Task instructions
The full listing, returned exactly and free of pictures, is the expected answer.

Supplied records
---
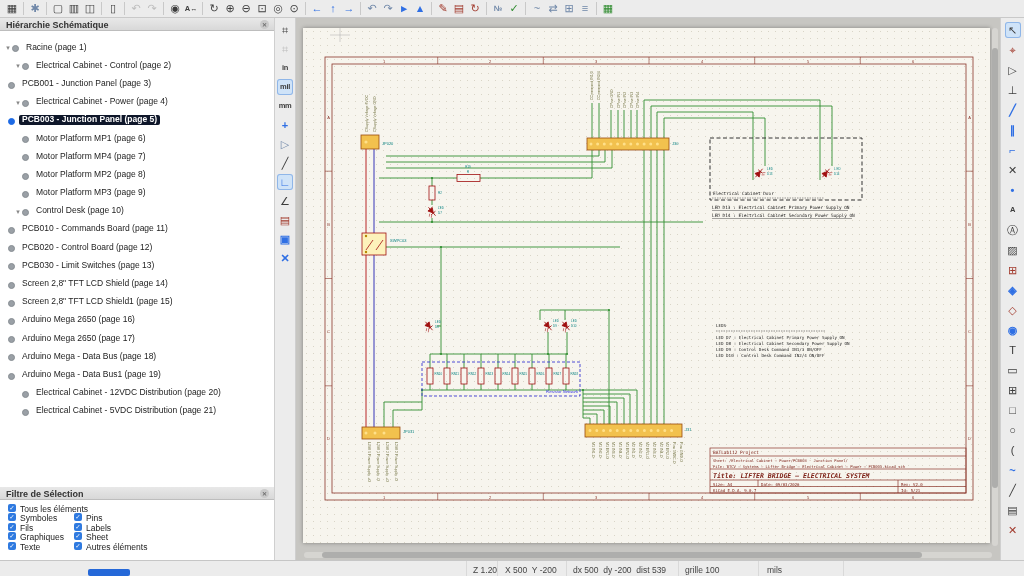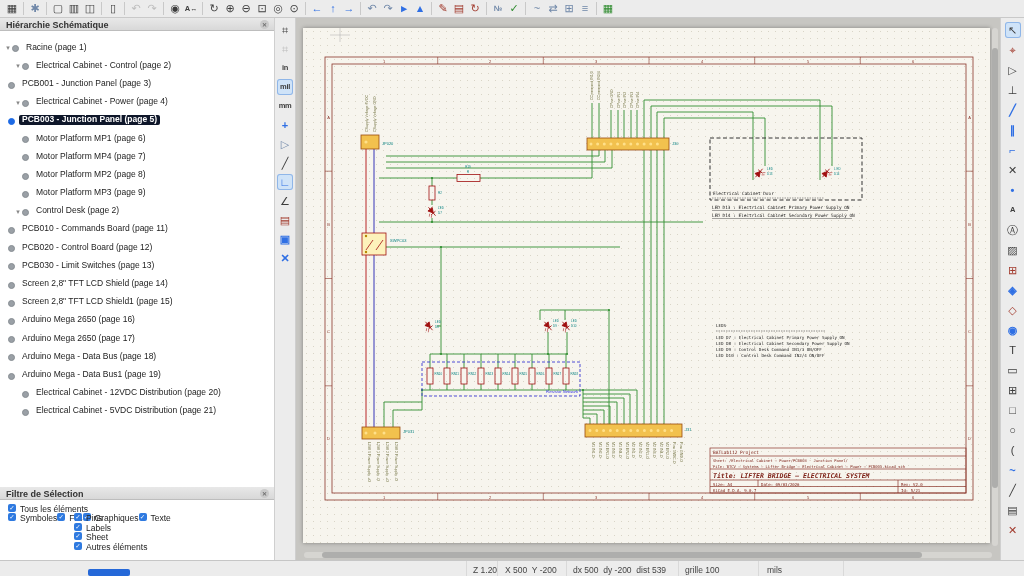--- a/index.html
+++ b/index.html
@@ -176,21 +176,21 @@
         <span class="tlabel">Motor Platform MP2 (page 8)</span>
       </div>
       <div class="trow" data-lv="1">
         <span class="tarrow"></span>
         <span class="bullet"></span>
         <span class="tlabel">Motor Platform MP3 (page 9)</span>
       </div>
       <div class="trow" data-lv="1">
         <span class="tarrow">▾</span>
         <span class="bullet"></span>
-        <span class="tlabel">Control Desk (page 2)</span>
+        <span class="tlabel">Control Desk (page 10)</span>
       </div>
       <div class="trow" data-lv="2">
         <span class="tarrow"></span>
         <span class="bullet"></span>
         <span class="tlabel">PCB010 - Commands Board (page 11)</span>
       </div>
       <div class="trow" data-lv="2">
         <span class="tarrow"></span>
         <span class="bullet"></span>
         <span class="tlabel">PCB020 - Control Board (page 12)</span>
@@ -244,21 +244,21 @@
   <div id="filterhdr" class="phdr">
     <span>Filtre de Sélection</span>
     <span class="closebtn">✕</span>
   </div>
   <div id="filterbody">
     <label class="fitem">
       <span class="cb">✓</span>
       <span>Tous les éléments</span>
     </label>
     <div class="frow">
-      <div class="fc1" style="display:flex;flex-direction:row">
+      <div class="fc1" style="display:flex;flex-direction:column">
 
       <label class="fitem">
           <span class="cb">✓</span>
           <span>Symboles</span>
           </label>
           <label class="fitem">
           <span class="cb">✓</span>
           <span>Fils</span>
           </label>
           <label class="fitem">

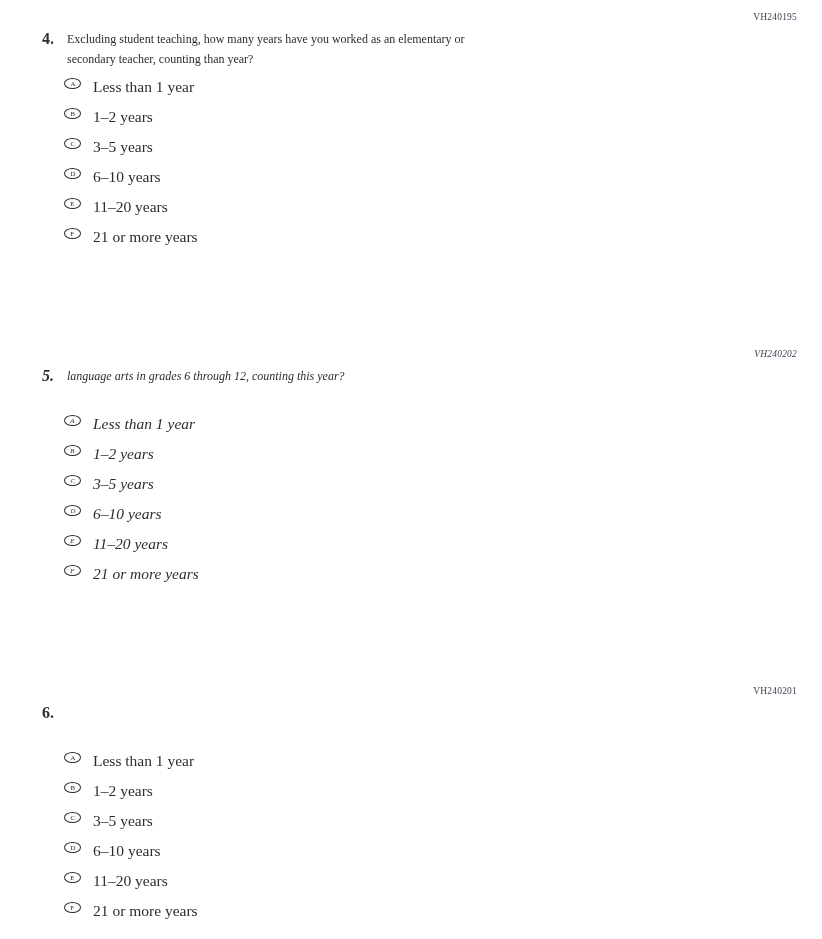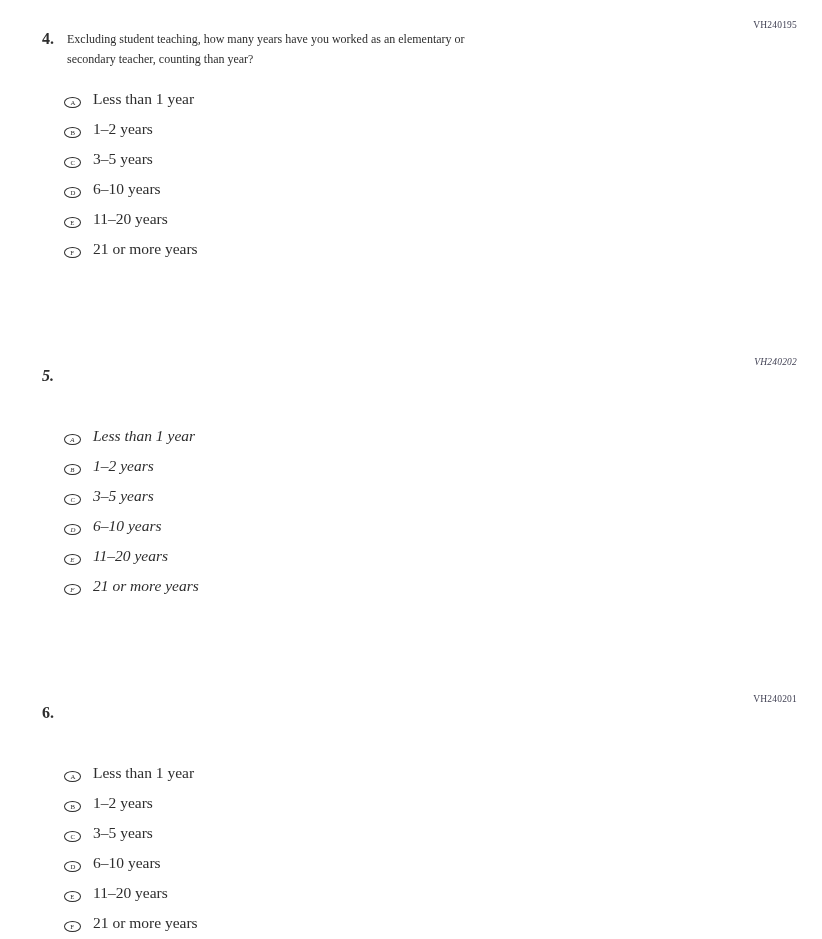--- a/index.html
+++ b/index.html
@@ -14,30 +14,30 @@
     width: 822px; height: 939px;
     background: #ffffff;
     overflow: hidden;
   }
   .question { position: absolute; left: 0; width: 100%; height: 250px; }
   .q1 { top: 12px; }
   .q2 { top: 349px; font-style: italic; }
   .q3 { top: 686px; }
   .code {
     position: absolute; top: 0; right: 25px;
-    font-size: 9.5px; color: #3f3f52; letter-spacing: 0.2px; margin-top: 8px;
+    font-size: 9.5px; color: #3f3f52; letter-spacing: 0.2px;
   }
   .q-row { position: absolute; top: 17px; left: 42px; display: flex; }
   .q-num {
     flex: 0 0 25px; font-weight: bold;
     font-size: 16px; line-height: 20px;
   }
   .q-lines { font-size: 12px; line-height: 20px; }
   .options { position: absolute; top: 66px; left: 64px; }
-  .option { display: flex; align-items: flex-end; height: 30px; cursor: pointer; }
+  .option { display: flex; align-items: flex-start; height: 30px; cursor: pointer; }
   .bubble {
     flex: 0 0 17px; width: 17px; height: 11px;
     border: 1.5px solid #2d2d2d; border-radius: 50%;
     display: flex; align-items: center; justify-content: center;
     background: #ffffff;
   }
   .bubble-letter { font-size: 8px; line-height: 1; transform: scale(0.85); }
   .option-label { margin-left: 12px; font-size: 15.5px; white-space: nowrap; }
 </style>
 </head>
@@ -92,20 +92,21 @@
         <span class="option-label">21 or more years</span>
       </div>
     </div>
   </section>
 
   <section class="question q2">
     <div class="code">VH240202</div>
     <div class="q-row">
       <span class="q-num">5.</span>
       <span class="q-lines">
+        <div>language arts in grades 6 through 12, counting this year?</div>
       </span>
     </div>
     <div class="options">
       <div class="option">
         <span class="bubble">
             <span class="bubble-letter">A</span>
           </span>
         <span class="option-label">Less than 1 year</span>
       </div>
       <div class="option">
---
Reply to the exercise
--- a/index.html
+++ b/index.html
@@ -176,21 +176,21 @@
         <span class="tlabel">Motor Platform MP2 (page 8)</span>
       </div>
       <div class="trow" data-lv="1">
         <span class="tarrow"></span>
         <span class="bullet"></span>
         <span class="tlabel">Motor Platform MP3 (page 9)</span>
       </div>
       <div class="trow" data-lv="1">
         <span class="tarrow">▾</span>
         <span class="bullet"></span>
-        <span class="tlabel">Control Desk (page 2)</span>
+        <span class="tlabel">Control Desk (page 10)</span>
       </div>
       <div class="trow" data-lv="2">
         <span class="tarrow"></span>
         <span class="bullet"></span>
         <span class="tlabel">PCB010 - Commands Board (page 11)</span>
       </div>
       <div class="trow" data-lv="2">
         <span class="tarrow"></span>
         <span class="bullet"></span>
         <span class="tlabel">PCB020 - Control Board (page 12)</span>
@@ -244,21 +244,21 @@
   <div id="filterhdr" class="phdr">
     <span>Filtre de Sélection</span>
     <span class="closebtn">✕</span>
   </div>
   <div id="filterbody">
     <label class="fitem">
       <span class="cb">✓</span>
       <span>Tous les éléments</span>
     </label>
     <div class="frow">
-      <div class="fc1" style="display:flex;flex-direction:row">
+      <div class="fc1" style="display:flex;flex-direction:column">
 
       <label class="fitem">
           <span class="cb">✓</span>
           <span>Symboles</span>
           </label>
           <label class="fitem">
           <span class="cb">✓</span>
           <span>Fils</span>
           </label>
           <label class="fitem">

--- a/index.html
+++ b/index.html
@@ -14,30 +14,30 @@
     width: 822px; height: 939px;
     background: #ffffff;
     overflow: hidden;
   }
   .question { position: absolute; left: 0; width: 100%; height: 250px; }
   .q1 { top: 12px; }
   .q2 { top: 349px; font-style: italic; }
   .q3 { top: 686px; }
   .code {
     position: absolute; top: 0; right: 25px;
-    font-size: 9.5px; color: #3f3f52; letter-spacing: 0.2px; margin-top: 8px;
+    font-size: 9.5px; color: #3f3f52; letter-spacing: 0.2px;
   }
   .q-row { position: absolute; top: 17px; left: 42px; display: flex; }
   .q-num {
     flex: 0 0 25px; font-weight: bold;
     font-size: 16px; line-height: 20px;
   }
   .q-lines { font-size: 12px; line-height: 20px; }
   .options { position: absolute; top: 66px; left: 64px; }
-  .option { display: flex; align-items: flex-end; height: 30px; cursor: pointer; }
+  .option { display: flex; align-items: flex-start; height: 30px; cursor: pointer; }
   .bubble {
     flex: 0 0 17px; width: 17px; height: 11px;
     border: 1.5px solid #2d2d2d; border-radius: 50%;
     display: flex; align-items: center; justify-content: center;
     background: #ffffff;
   }
   .bubble-letter { font-size: 8px; line-height: 1; transform: scale(0.85); }
   .option-label { margin-left: 12px; font-size: 15.5px; white-space: nowrap; }
 </style>
 </head>
@@ -92,20 +92,21 @@
         <span class="option-label">21 or more years</span>
       </div>
     </div>
   </section>
 
   <section class="question q2">
     <div class="code">VH240202</div>
     <div class="q-row">
       <span class="q-num">5.</span>
       <span class="q-lines">
+        <div>language arts in grades 6 through 12, counting this year?</div>
       </span>
     </div>
     <div class="options">
       <div class="option">
         <span class="bubble">
             <span class="bubble-letter">A</span>
           </span>
         <span class="option-label">Less than 1 year</span>
       </div>
       <div class="option">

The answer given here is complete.